J'aperçus un restaurant, un de ces restaurants où les amis des morts vont fêter la corvée finie. Nous y entrâmes. Et je lui fis boire une tasse de thé bien chaud qui parut la ranimer. Un vague sourire lui vint aux lèvres. Et elle me parla d'elle. C'était si triste, si triste d'être toute seule dans la vie, toute seule chez soi, nuit et jour, de n'avoir plus personne à qui donner de l'affection, de la confiance, de l'intimité.

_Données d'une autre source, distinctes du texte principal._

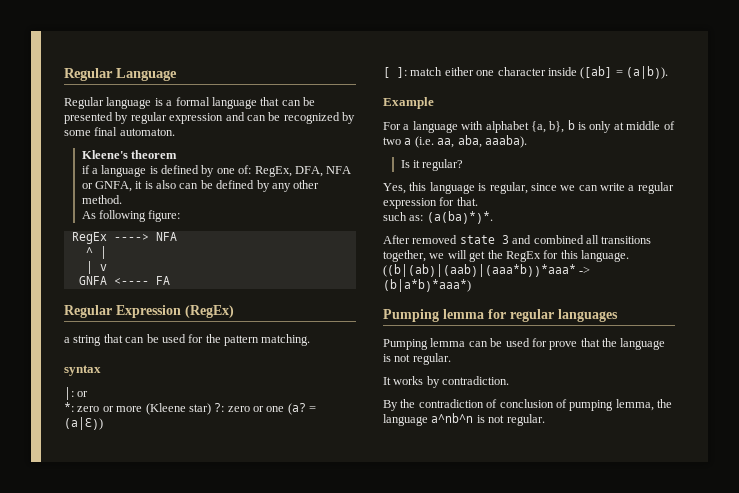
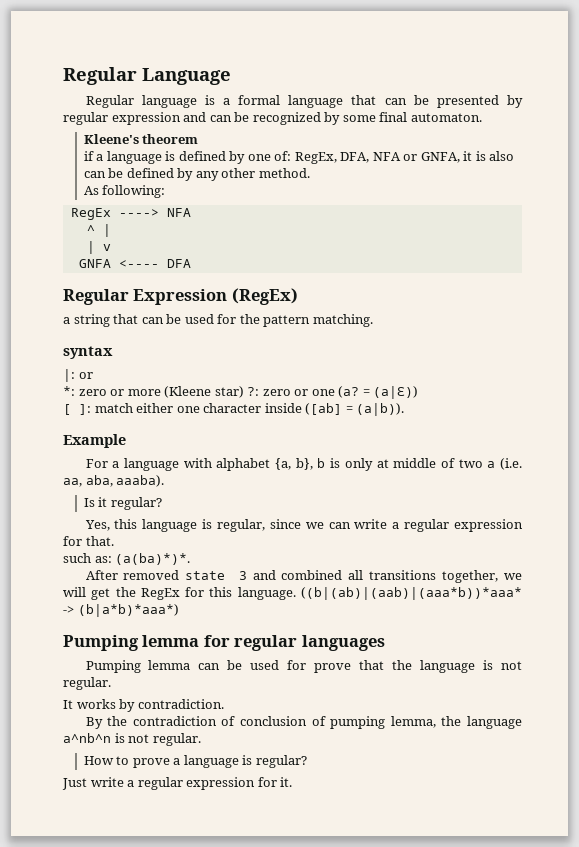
[98,210,181,222] following figure: -> [102,185,166,198] following:
[155,276,170,285] FA -> [166,259,191,268] DFA
(545, 420) none -> [83,755,307,768] [62,777,293,790] // How to prove a language is regular? // Just write a regular expression for it.

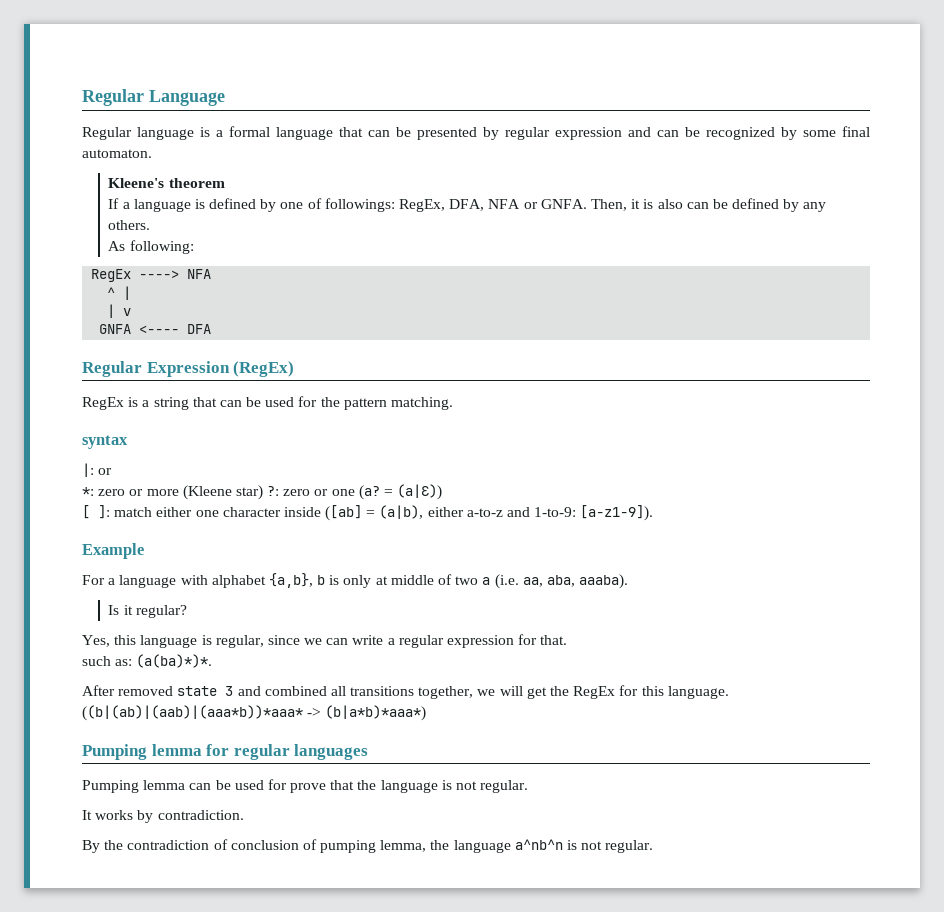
[83,151,94,161] if -> [108,198,120,209] If
[274,151,292,161] of: -> [307,198,395,212] of followings:
[420,152,460,163] GNFA, -> [540,199,627,211] GNFA. Then,
[221,168,310,178] other method. -> [108,220,151,230] others.
(298, 296) none -> [82,397,139,410] RegEx is
[356,403,405,416] (a|b)). -> [379,505,654,521] (a|b), either a-to-z and 1-to-9: [a-z1-9]).
[275,458,313,470] {a, b}, -> [268,573,313,588] {a,b},
[83,755,307,768] [62,777,293,790] // How to prove a language is regular? // Just write a regular expression for it. -> (654, 846) none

Cela avait l'air sincère. C'était gentil dans sa bouche. Je m'attendrissais. Elle était fort jeune, vingt ans peut-être. Je lui fis des compliments qu'elle accepta fort bien. Puis, comme l'heure passait, je lui proposai de la reconduire chez elle avec une voiture. Elle accepta; et, dans le fiacre, nous restâmes tellement l'un contre l'autre, épaule contre épaule, que nos chaleurs se mêlaient à travers les vêtements, ce qui est bien la chose la plus troublante du monde.
Quand la voiture fut arrêtée à sa maison, elle murmura: «Je me sens incapable de monter seule mon escalier, car je demeure au quatrième. Vous avez été si bon, voulez-vous encore me donner le bras jusqu'à mon logis?»
Je m'empressai d'accepter. Elle monta lentement, en soufflant beaucoup.
Puis, devant sa porte, elle ajouta:
—Entrez donc quelques instants pour que je puisse vous remercier.
Et j'entrai, parbleu.
C'était modeste, même un peu pauvre, mais simple et bien arrangé, chez elle.
Nous nous assîmes côte à côte sur un petit canapé, et elle me parla de nouveau de sa solitude.